## WHAT TO PRODUCE
Below are records with pictures; copy word for word only the lines between the line with "[532,883,540,891] [45,900,135,914] a" and the line with "[73,721,455,741] [73,744,401,763] This", inclusive, and drop the pictures.

--- DATA SECTION ---

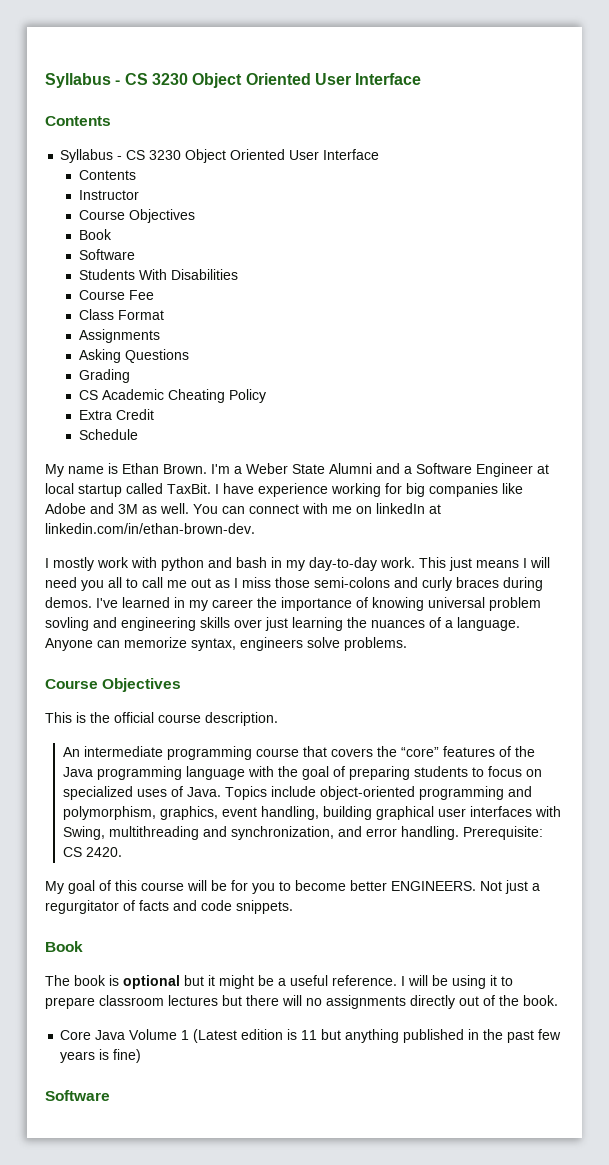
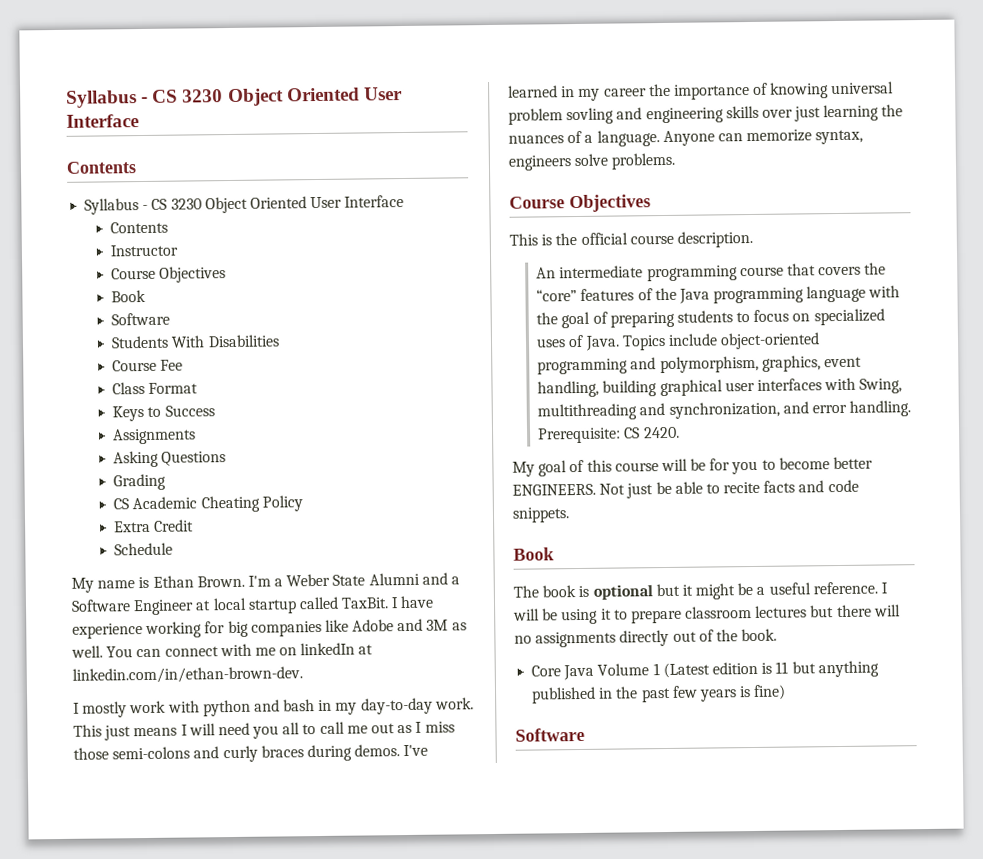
(164, 315) none -> [112,405,215,422] // Keys to Success
[532,883,540,891] [45,900,135,914] a regurgitator of -> [655,481,761,495] be able to recite

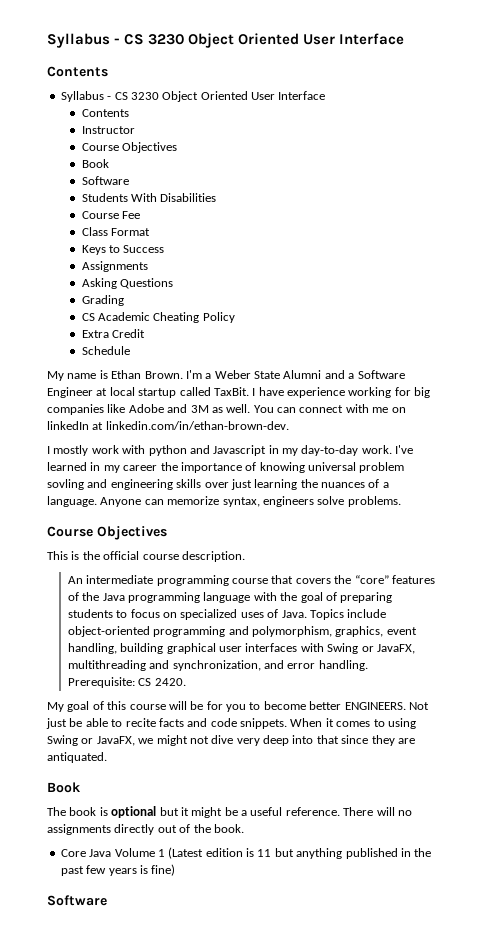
[283,699,316,712] bash -> [213,445,267,456] Javascript
[73,721,455,741] [73,744,401,763] This just means I will need you all to call me out as I miss those semi-colons and curly braces during demos. -> (392, 449) none
[859,378,903,394] Swing, -> [327,643,415,654] Swing or JavaFX,
(570, 515) none -> [290,718,416,729] [47,735,415,746] [47,752,107,763] When it comes to using Swing or JavaFX, we might not dive very deep into that since they are antiquated.
[881,582,889,594] [513,604,872,625] I will be using it to prepare classroom lectures but there -> [343,807,374,816] There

---

## ANSWER TO THE PROBLEM
[532,883,540,891] [45,900,135,914] a regurgitator of -> [655,481,761,495] be able to recite

[283,699,316,712] bash -> [213,445,267,456] Javascript
[73,721,455,741] [73,744,401,763] This just means I will need you all to call me out as I miss those semi-colons and curly braces during demos. -> (392, 449) none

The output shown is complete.